The Chaco chachalaca is 50 to 56 cm long and weighs 479 to 678 g. The nominate subspecies' head, back, and breast are gray and the belly tan to brown. It has bare pinkish red skin around the eye. O. c. pantanalensis is browner and the facial skin is more purplish than pinkish.

==Distribution and habitat==

The nominate subspecies of Chaco chachalaca is found in the Gran Chaco of eastern Bolivia, western Paraguay, and northern Argentina. O. c. pantanalensis is found in southwestern Mato Grosso and Mato Grosso do Sul of Brazil. There are also unconfirmed reports of it in neighboring Bolivia and Paraguay. The South American Classification Committee of the American Ornithological Society considers the species to be hypothetical in Uruguay.

The Chaco chachalaca inhabits a variety of landscapes including lowland swamp forest and scrub, dry subtropical forest, semi-deciduous and gallery forest, and palm groves. It can be found in both mature and secondary forest. In Brazil and Paraguay it is found only at low elevations but can be found as high as about 1000 m in Argentina.

==Behavior==
===Feeding===

In forest landscapes, the Chaco chachalaca usually forages in small groups though as many as 30 have been observed.

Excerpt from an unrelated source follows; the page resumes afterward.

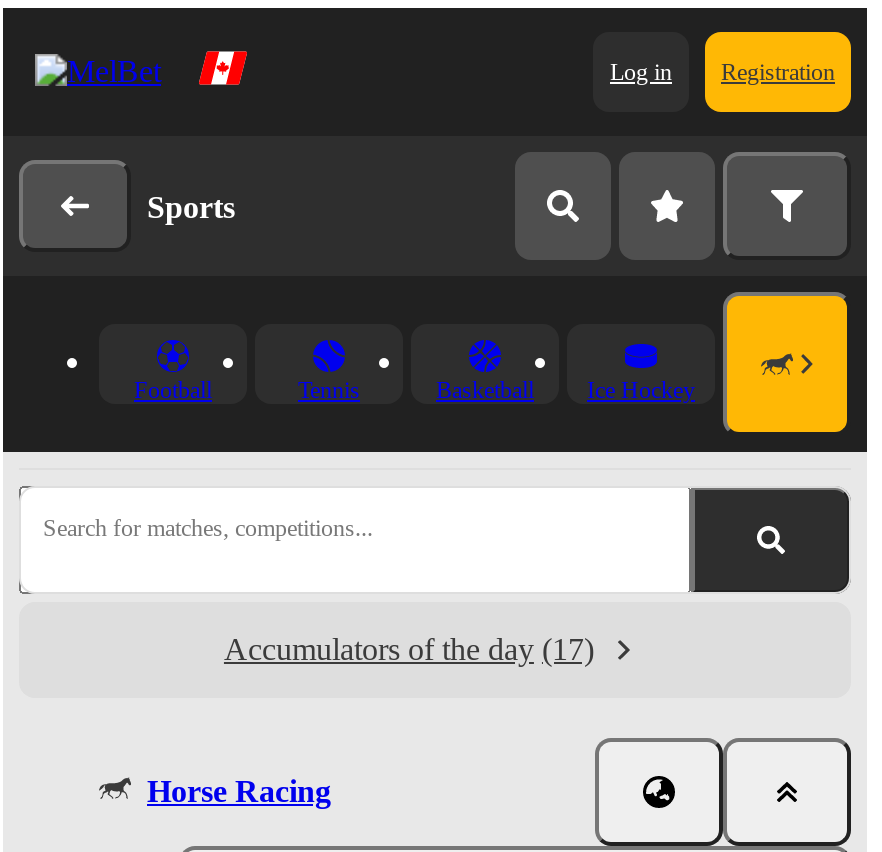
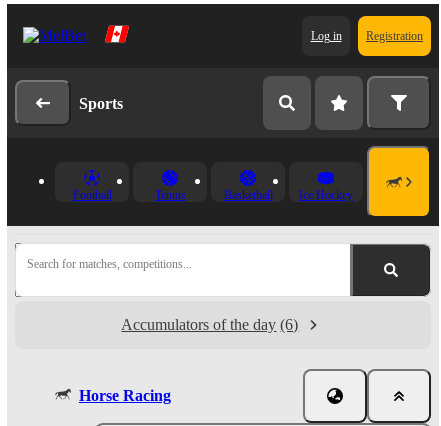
[224,632,594,666] Accumulators of the day (17) -> [122,316,298,333] Accumulators of the day (6)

It usually feeds in the crown of trees but in areas with little undergrowth will also feed on the ground. In Argentina groups of up to 150 have been observed feeding in agricultural land far from cover. Its diet is primarily fruits and leaves year round and it adds invertebrates, especially caterpillars, when they are seasonally abundant.

===Breeding===

The Chaco chachalaca's breeding season in Argentina spans from October to February and apparently begins as early as August in Bolivia. The nest is a small loose platform of sticks and stems that is sometimes lined with leaves. It is placed in a dense bush or tree, usually between 2.5 and 4 m above the ground. The clutch size is two to four eggs that the female alone incubates.

===Vocalization===

The Chaco chachalaca's principal vocalization is given in the early morning, a "harsh, raucous 'chata-ra-ta'...or 'bink, ka chee chaw raw taw, chaw raw taw, chaw raw taw'." It has several other vocalizations described as an "insistent "prep-ep-ep-ep", an ascending and somewhat querulous 'preeeeew-it', a 'chack' in alarm and a low-pitched upslurred whistle 'WOOoooooiiK' in warning; also dog-like yelping".

==Status==

The IUCN has assessed the Chaco chachalaca as being of Least Concern. It is generally common throughout its range but in some areas is subject to heavy hunting pressure.